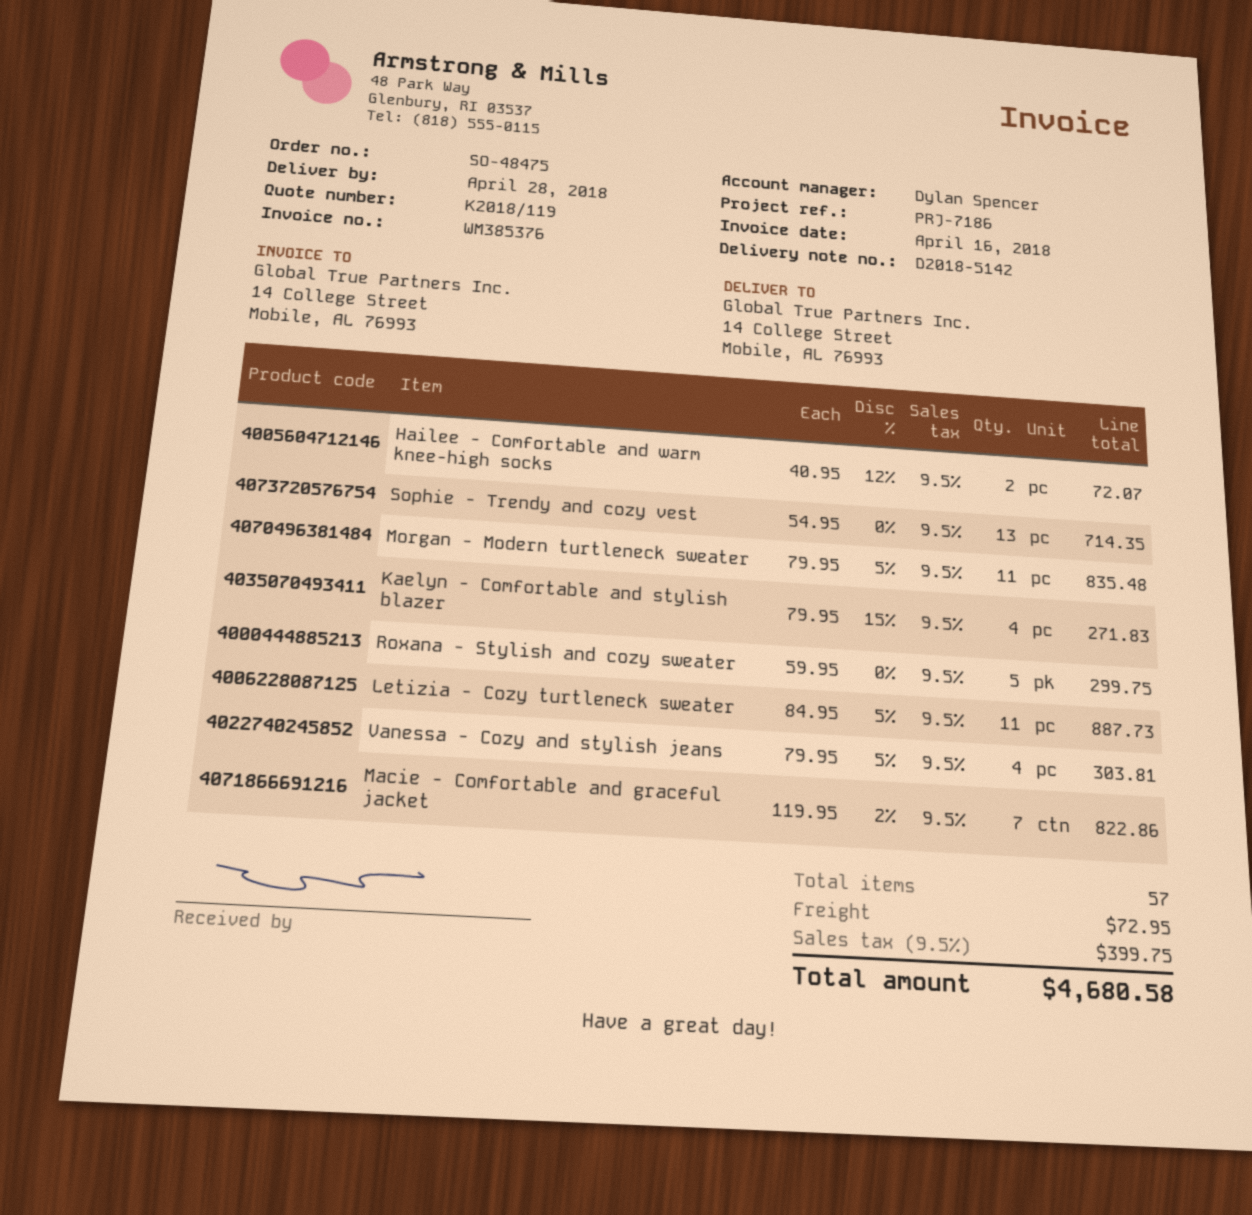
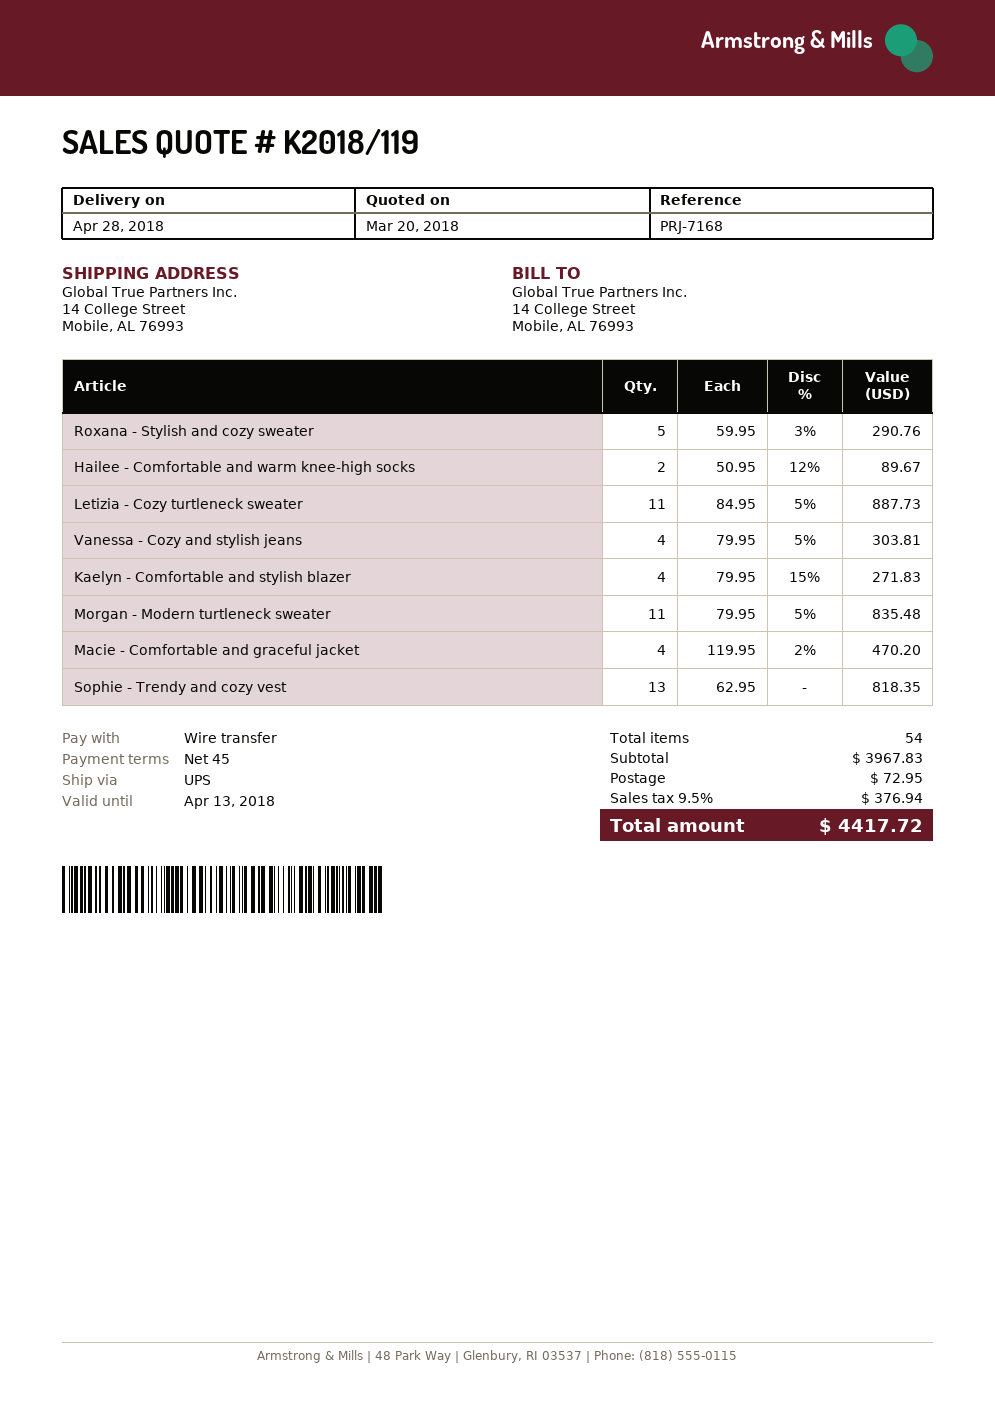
reference: PRJ-7186 -> PRJ-7168
Hailee - Comfortable and warm knee-high socks: 2 x 40.95 - 12% = 72.07 -> 2 x 50.95 - 12% = 89.67
Sophie - Trendy and cozy vest: 13 x 54.95 = 714.35 -> 13 x 62.95 = 818.35
Roxana - Stylish and cozy sweater: 5 x 59.95 = 299.75 -> 5 x 59.95 - 3% = 290.76
Macie - Comfortable and graceful jacket: 7 x 119.95 - 2% = 822.86 -> 4 x 119.95 - 2% = 470.20
total quantity: 57 -> 54
tax: 9.5% = 399.75 -> 9.5% = 376.94
total: 4680.58 -> 4417.72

------------------------------

◆ **What this task involves**:
Scan the material above for lines holding "cozy" and copy each of them.

◆ **Task result**:
Sophie - Trendy and cozy vest: 13 x 54.95 = 714.35 -> 13 x 62.95 = 818.35
Roxana - Stylish and cozy sweater: 5 x 59.95 = 299.75 -> 5 x 59.95 - 3% = 290.76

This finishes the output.